#### Given data
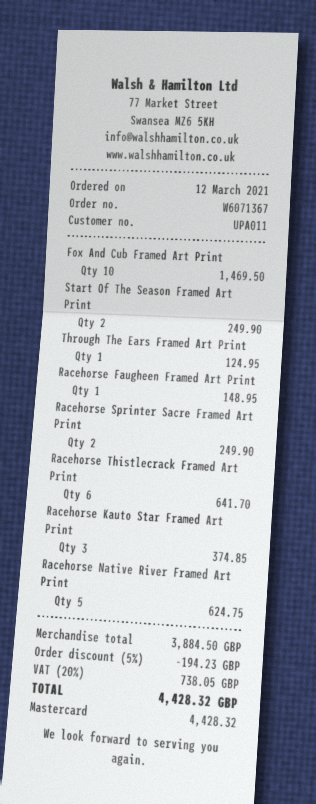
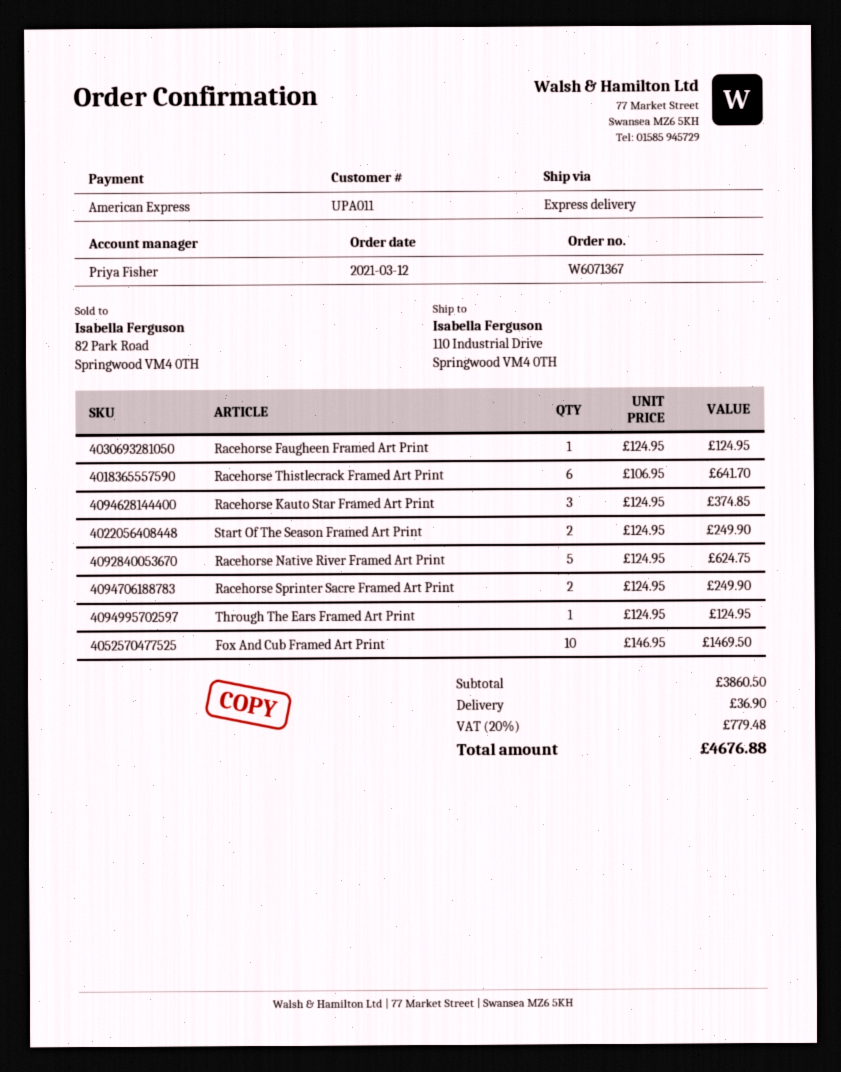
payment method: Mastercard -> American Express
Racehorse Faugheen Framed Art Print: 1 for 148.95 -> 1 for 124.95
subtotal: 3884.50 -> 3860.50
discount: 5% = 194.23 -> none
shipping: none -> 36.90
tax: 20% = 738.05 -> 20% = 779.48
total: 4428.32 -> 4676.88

--

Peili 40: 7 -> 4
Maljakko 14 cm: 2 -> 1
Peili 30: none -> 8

#### Task statement
With the line holding "shipping: none -> 36.90" as the first and the line holding "total: 4428.32 -> 4676.88" as the last, please transcribe exactly the lines of the material above in that range and nothing else.

#### Solved problem
shipping: none -> 36.90
tax: 20% = 738.05 -> 20% = 779.48
total: 4428.32 -> 4676.88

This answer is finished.